It took a long time, but over the last two decades or so, Anglo-American philosophers have begun to take Nietzsche's philosophical thought seriously. Brian Leiter's book is one of the major contributions to that development - it argues for an interpretation of Nietzsche that is clear, persuasive and well-supported with textual evidence. The book contains quite a few swipes at what Leiter views as the incoherence and misinterpretation endemic in the readings of Nietzsche by Heidegger, Foucault and Alexander Nehemas. In my own view, they're least justified in the latter case, but wholly so in the former two. The book is focused specifically on Nietzsche's 'On the Genealogy of Morality', and is best read in tandem with that work. You don't have to agree with every part of Leiter's book to nevertheless view it as a model of scholarship. It is clear, precise and engaging. It is the best book of secondary literature on Nietzsche to start with; others out there are more challenging and more right (in my view), but this is the best one to get first.

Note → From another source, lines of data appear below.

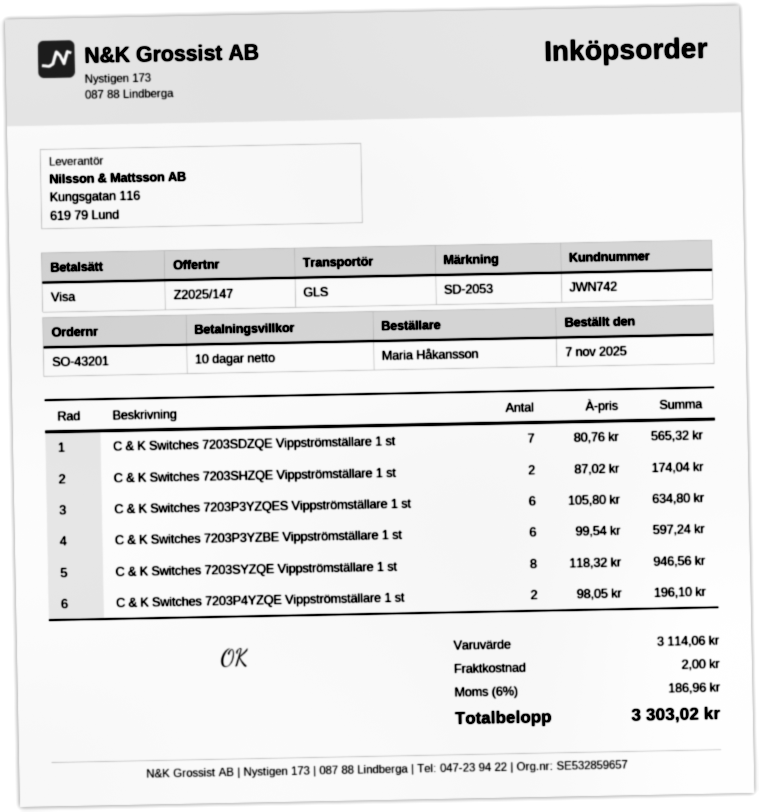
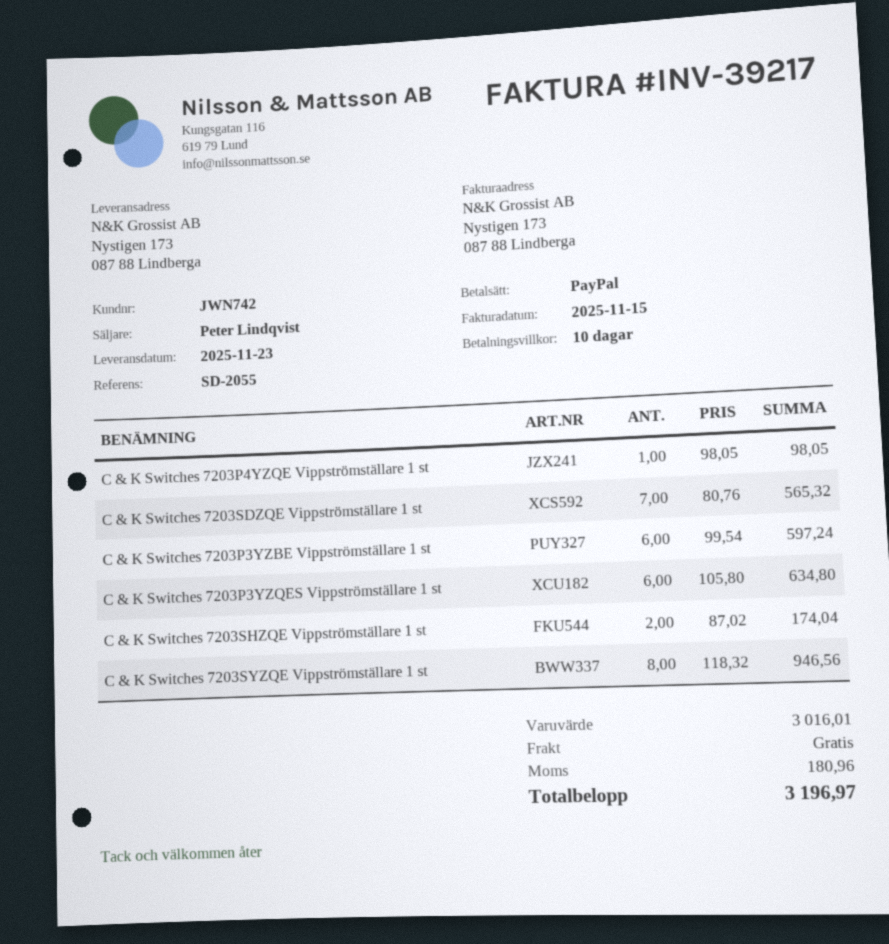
reference: SD-2053 -> SD-2055
payment method: Visa -> PayPal
C & K Switches 7203P4YZQE Vippströmställare 1 st: 2 x 98.05 = 196.10 -> 1 x 98.05 = 98.05
subtotal: 3114.06 -> 3016.01
shipping: 2.00 -> 0.00
tax: 186.96 -> 180.96
total: 3303.02 -> 3196.97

All that said, beware that Leiter is currently in the process of preparing a second edition of the book, so unless you really need to buy the book for a course on Nietzsche it might be worth waiting for that to come out. It seems likely to be in the next year or two. Other books of secondary literature on Nietzsche I can recommend:
- Maudemarie Clark, Nietzsche on Truth and Philosophy
- Bernard Reginster, The Affirmation of Life
- Christopher Janaway, Beyond Selflessness (another book primarily concerned with the Genealogy)
- John Richardson, Nietzsche's System (a harder book than the other three, in my opinion)

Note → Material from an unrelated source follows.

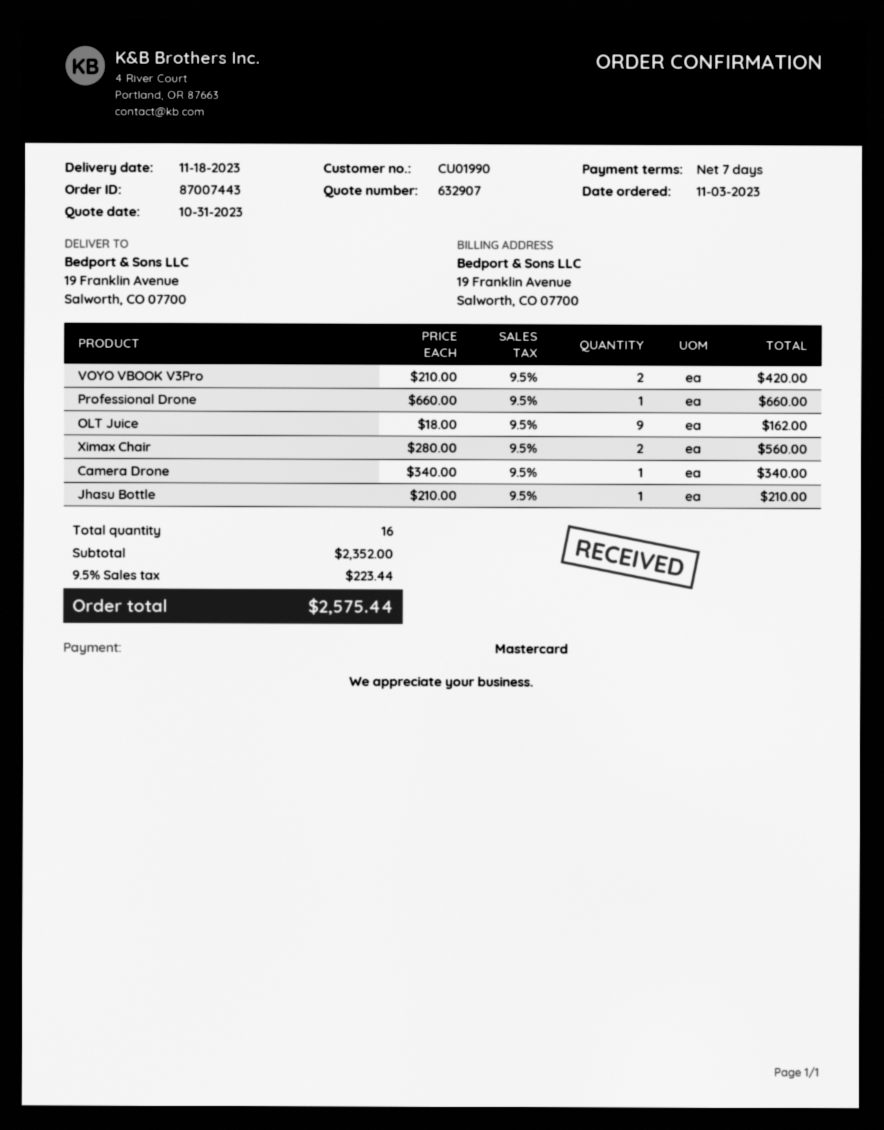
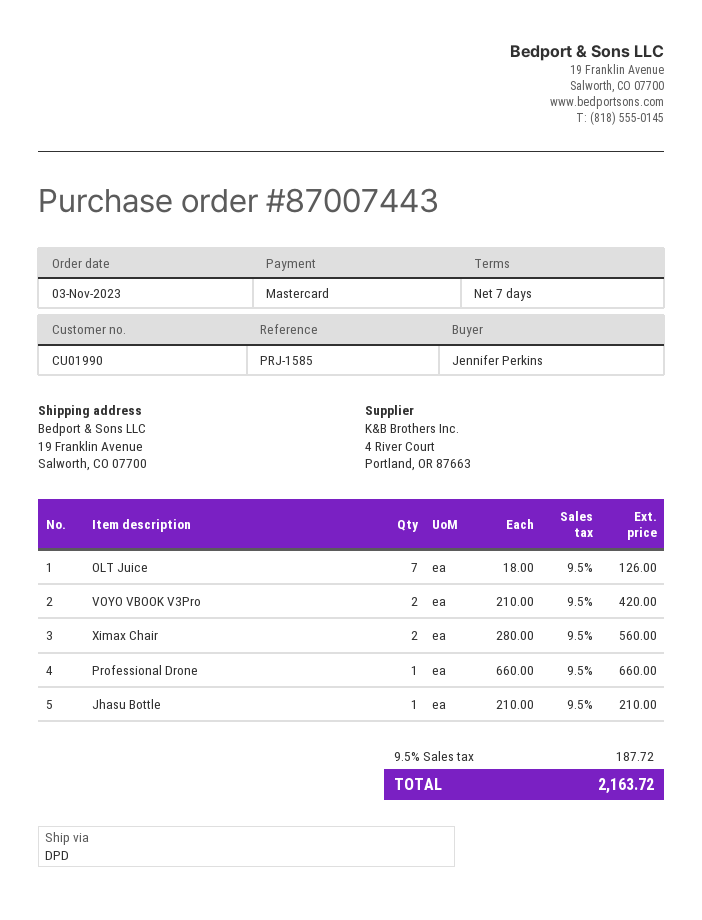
OLT Juice: 9 x 18.00 = 162.00 -> 7 x 18.00 = 126.00
Camera Drone: 1 x 340.00 = 340.00 -> none
tax: 9.5% = 223.44 -> 9.5% = 187.72
total: 2575.44 -> 2163.72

One other note: since you're viewing Brian Leiter's book, you may already own copies of Nietzsche's works, or know which translations to get. However, if you don't, I can recommend the edition of the Genealogy published by Hackett (it has a grey cover and the translation is by Clark and Swensen - Leiter recommends this translation too, and it is widely acknowledged to be the best one of the Genealogy out there at the moment), and the translations published by Cambridge University Press in their 'Cambridge Texts in the History of Philosophy' series (they all have green covers). I'd only recommend Penguin Classics translations if they're done by R.J. Hollingdale, and the CUP editions are generally superior in terms of their introductions, scholarly apparatuses etc. as well.